[[ EXERCISE INPUTS open ]]

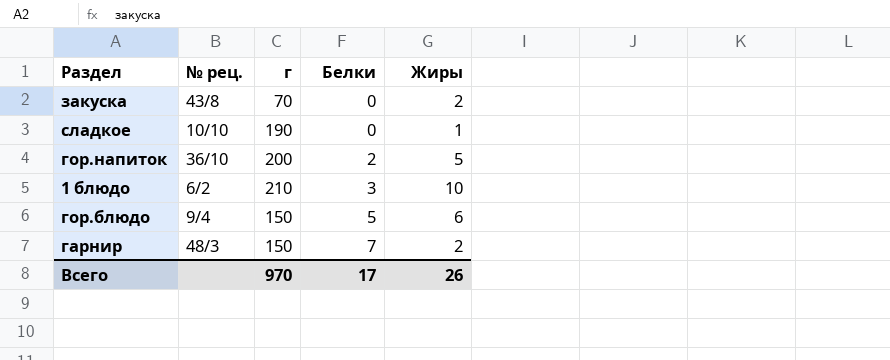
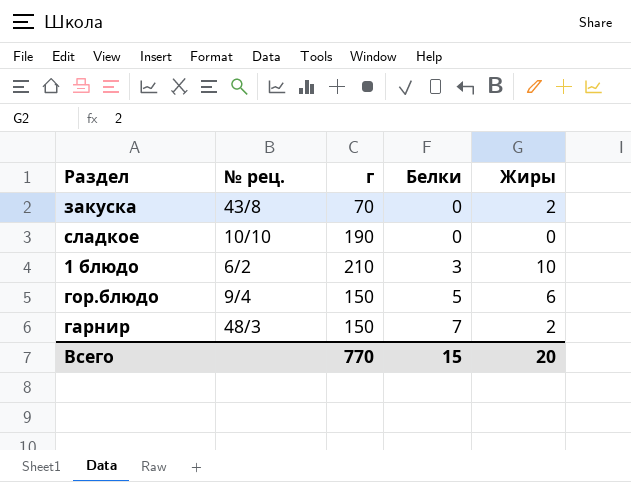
row гор.напиток: 36/10 | 200 | 2 | 5 -> none
сладкое | Жиры: 1 -> 0
Всего | г: 970 -> 770
Всего | Белки: 17 -> 15
Всего | Жиры: 26 -> 20

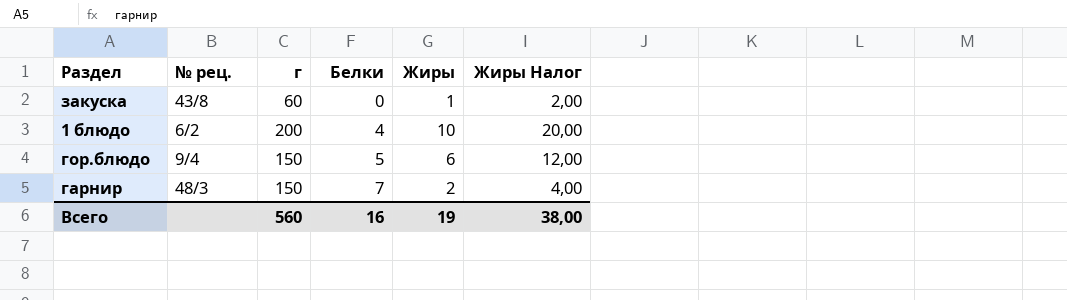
column Жиры Налог | formula: none -> [Жиры] * 2
row сладкое: 10/10 | 190 | 0 | 0 -> none
закуска | г: 70 -> 60
закуска | Жиры: 2 -> 1
1 блюдо | г: 210 -> 200
1 блюдо | Белки: 3 -> 4
Всего | г: 770 -> 560
Всего | Белки: 15 -> 16
Всего | Жиры: 20 -> 19

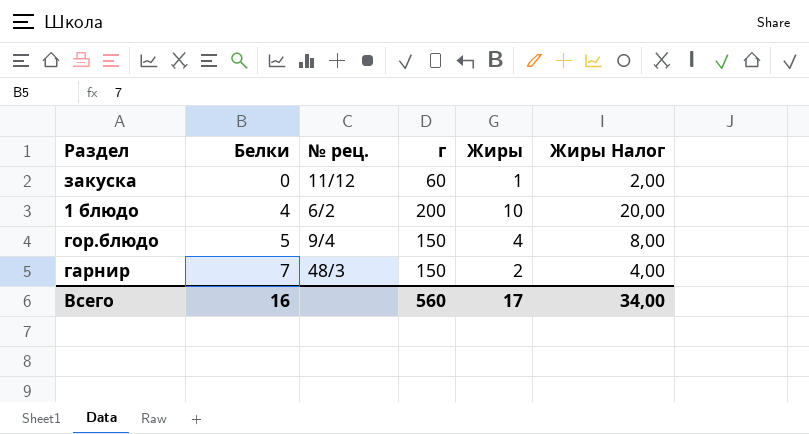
column Белки | position: 4 -> 2
закуска | № рец.: 43/8 -> 11/12
гор.блюдо | Жиры: 6 -> 4
гор.блюдо | Жиры Налог: 12,00 -> 8,00
Всего | Жиры: 19 -> 17
Всего | Жиры Налог: 38,00 -> 34,00

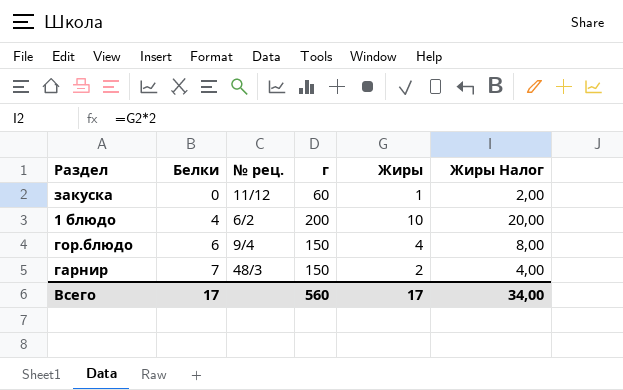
гор.блюдо | Белки: 5 -> 6
Всего | Белки: 16 -> 17

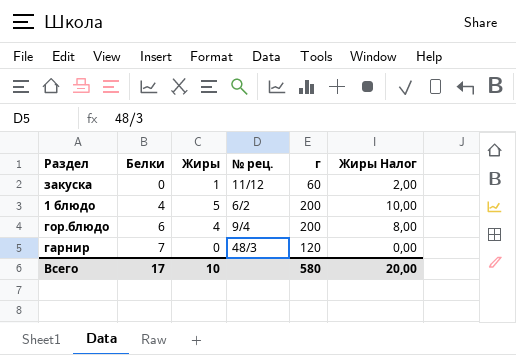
column Жиры | position: 5 -> 3
1 блюдо | Жиры: 10 -> 5
1 блюдо | Жиры Налог: 20,00 -> 10,00
гор.блюдо | г: 150 -> 200
гарнир | Жиры: 2 -> 0
гарнир | г: 150 -> 120
гарнир | Жиры Налог: 4,00 -> 0,00
Всего | Жиры: 17 -> 10
Всего | г: 560 -> 580
Всего | Жиры Налог: 34,00 -> 20,00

[[ EXERCISE INPUTS closed ]]

> [WHAT YOU ARE ASKED TO DO]:
Return an exact copy of the data above, apart from any pictures.

> [YOUR RESPONSE]:
row гор.напиток: 36/10 | 200 | 2 | 5 -> none
сладкое | Жиры: 1 -> 0
Всего | г: 970 -> 770
Всего | Белки: 17 -> 15
Всего | Жиры: 26 -> 20

column Жиры Налог | formula: none -> [Жиры] * 2
row сладкое: 10/10 | 190 | 0 | 0 -> none
закуска | г: 70 -> 60
закуска | Жиры: 2 -> 1
1 блюдо | г: 210 -> 200
1 блюдо | Белки: 3 -> 4
Всего | г: 770 -> 560
Всего | Белки: 15 -> 16
Всего | Жиры: 20 -> 19

column Белки | position: 4 -> 2
закуска | № рец.: 43/8 -> 11/12
гор.блюдо | Жиры: 6 -> 4
гор.блюдо | Жиры Налог: 12,00 -> 8,00
Всего | Жиры: 19 -> 17
Всего | Жиры Налог: 38,00 -> 34,00

гор.блюдо | Белки: 5 -> 6
Всего | Белки: 16 -> 17

column Жиры | position: 5 -> 3
1 блюдо | Жиры: 10 -> 5
1 блюдо | Жиры Налог: 20,00 -> 10,00
гор.блюдо | г: 150 -> 200
гарнир | Жиры: 2 -> 0
гарнир | г: 150 -> 120
гарнир | Жиры Налог: 4,00 -> 0,00
Всего | Жиры: 17 -> 10
Всего | г: 560 -> 580
Всего | Жиры Налог: 34,00 -> 20,00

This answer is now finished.